Whether showing people a wild reflection painted into a map of Central America or making them gaze down on a room within a room, the work of Costa Rican artist Otto Apuy pushes the boundaries of self-reflection and imagination.
A leader and innovator of modern artistic expression in Costa Rica, Apuy is a pioneer in visual media. His paintings, sculptures, drawings and multimedia works grab the attention of a spectator and do not let go. An exhibit of his life’s work, “Otto Apuy: Trayecto 1974-2011,” is now on display at the Costa Rican Art Museum in San José.
“I like to shock people,” Apuy says, pointing to a group of his early paintings from the 1970s. “I like for my work to make people think about, compare and question aspects of their lives and surroundings.”
The exhibit includes pieces Apuy created before he was recognized as one of the country’s leading artistic forces. His early work consists of a series of abstract still lifes and portraits. Pieces like “La Princesa Negra” (1965) and “Bodegón” (1967) are emblematic of this more abstract style. Apuy’s professional career started in 1974 with help from the Costa Rican government, during a time when the state, like never before, aided local artists, he says.
Although Apuy studied journalism and communication at the University of Costa Rica, in 1974 he received a grant to study art in Barcelona. It was during his time in Spain that Apuy began to experiment with video art and with pieces that addressed broader social issues.
During the late ’70s and early ’80s, Apuy helped introduce the idea of conceptual art to Costa Rica. In the ’60s and early ’70s, art culture in Costa Rica was viewed as conformist, static and inactive. Apuy writes that the city of San José itself was essentially a cultural nothing. His work in the late ’70s and ’80s pushed the boundaries of self-reflection and added a unique style to art in Costa Rica. His piece “Self” (1985) shows a startling, phantom-like figure running a finger along a map of Central America.
“In this piece the subject is tracing an outline of itself it sees in a map,” Apuy says. “The figure identifies with the region and can see part of itself reflected in the problems that were going on in Central America during the 1980s.”
On his return from Spain, Apuy went back to his roots, exploring his origins in Cañas, in northwestern Costa Rica’s Guanacaste province, in his work. He began incorporating elements as identifiable as bamboo, gourds and cooking pots in his work, as well as references to his Chinese ancestry.
One of Apuy’s largest, most dramatic artistic creations – unfortunately not on display at the exhibit – is the Iglesia de Cañas. Apuy covered the massive church in his hometown with more than 1 million pieces of mosaic glass tiles. To this day, Apuy says he gets calls from friends in Cañas about famous visitors who come specifically to the area to see the work he did on the church.
“I’ve gotten calls from friends about U.S. celebrities coming to see the church,” he says, mentioning both Brad Pitt and Leonardo DiCaprio.
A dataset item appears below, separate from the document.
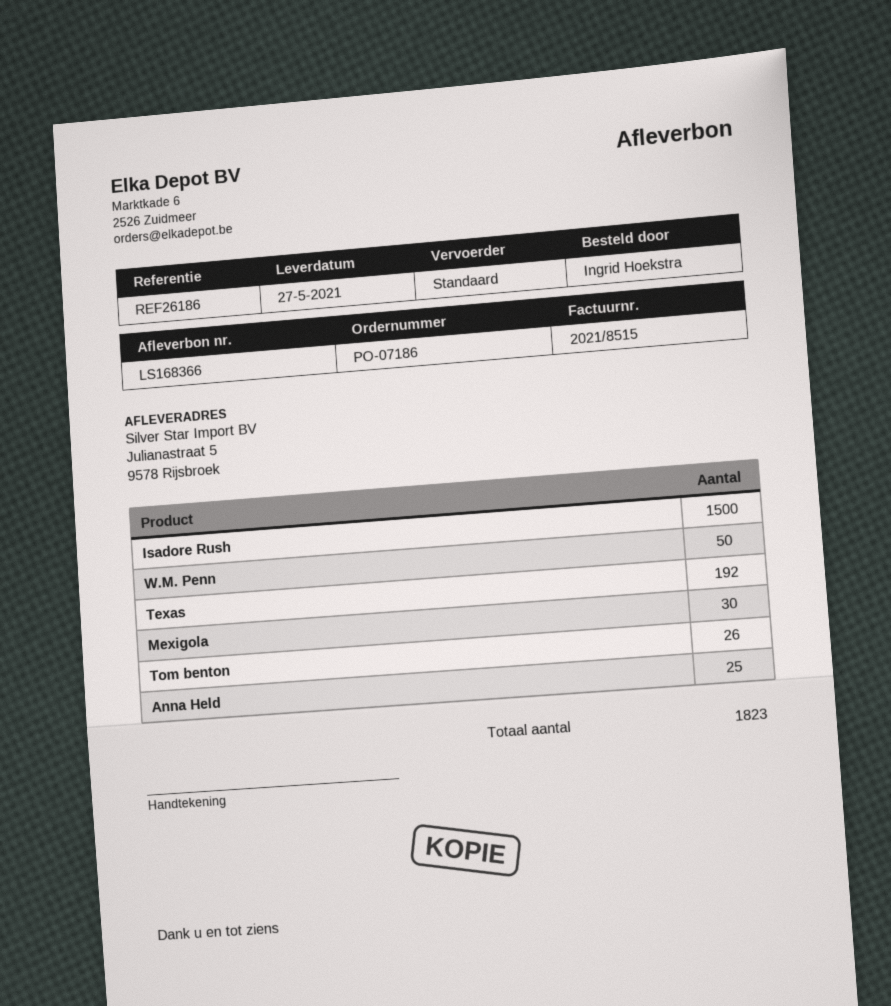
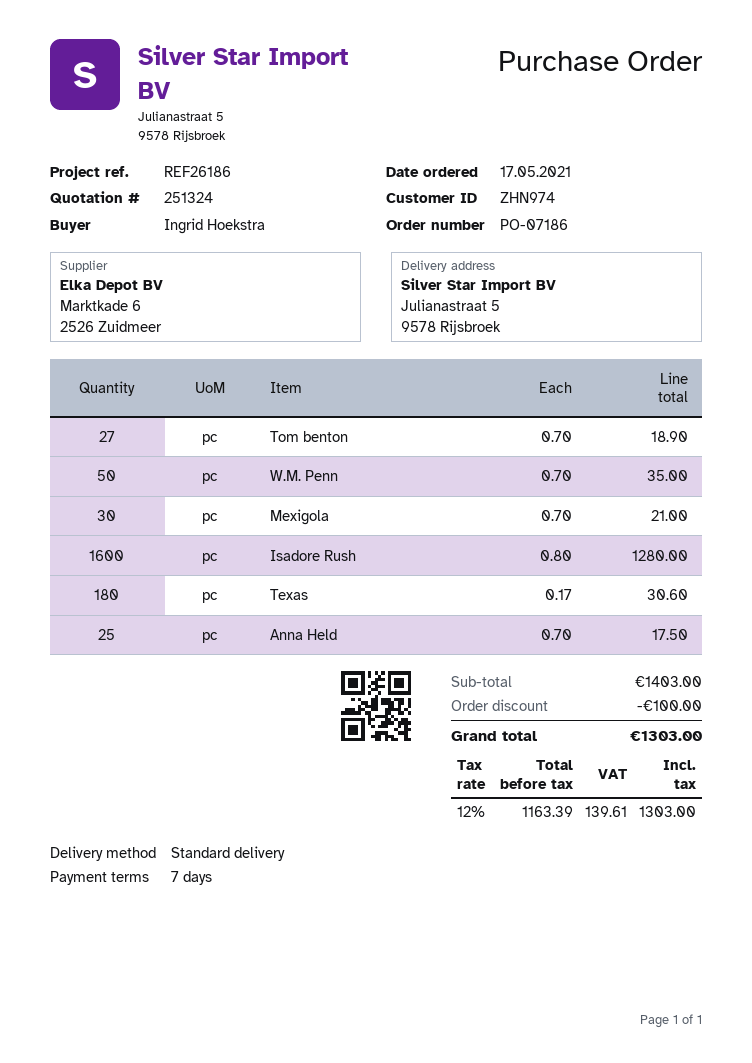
Isadore Rush: 1500 -> 1600
Texas: 192 -> 180
Tom benton: 26 -> 27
One of the largest pieces on display at the exhibit is “Estética de la destrucción” (2011). This dramatic piece is an interpretation of a fire in a dry tropical forest, such as those found in Apuy’s native Guanacaste. Despite the destructive nature of such an event, the work focuses on the strange beauty and esthetic value a forest fire creates. Apuy also has a video set up at the gallery that shows how the piece was made.
“I used charcoal, gasoline and dry tropical wood to recreate the esthetics of a forest fire,” he says.
Apuy’s use of video and other media is the true strength of his creative prowess. Much of his artwork is designed to draw viewers in and make them interact with a piece.
His video “La gotería” uses common elements that many Costa Ricans can easily identify with, mainly coffee and water, to make viewers question the simple elements around them and also their own lives.
“I work with elements that create identity, that create reflection about who you are,” he says. “What is the meaning around you, the coffee, the rain, life – that is the idea of the artwork in the video.”
“Otto Apuy: Trayecto 1974-2011” illustrates the place this artist holds in Costa Rican art history as a leader and innovator. The exhibit will run through the end of the year at the Costa Rican Art Museum on the east side of La Sabana Park. Hours are 9 a.m. to 4 p.m., Tuesday through Sunday. Admission is free.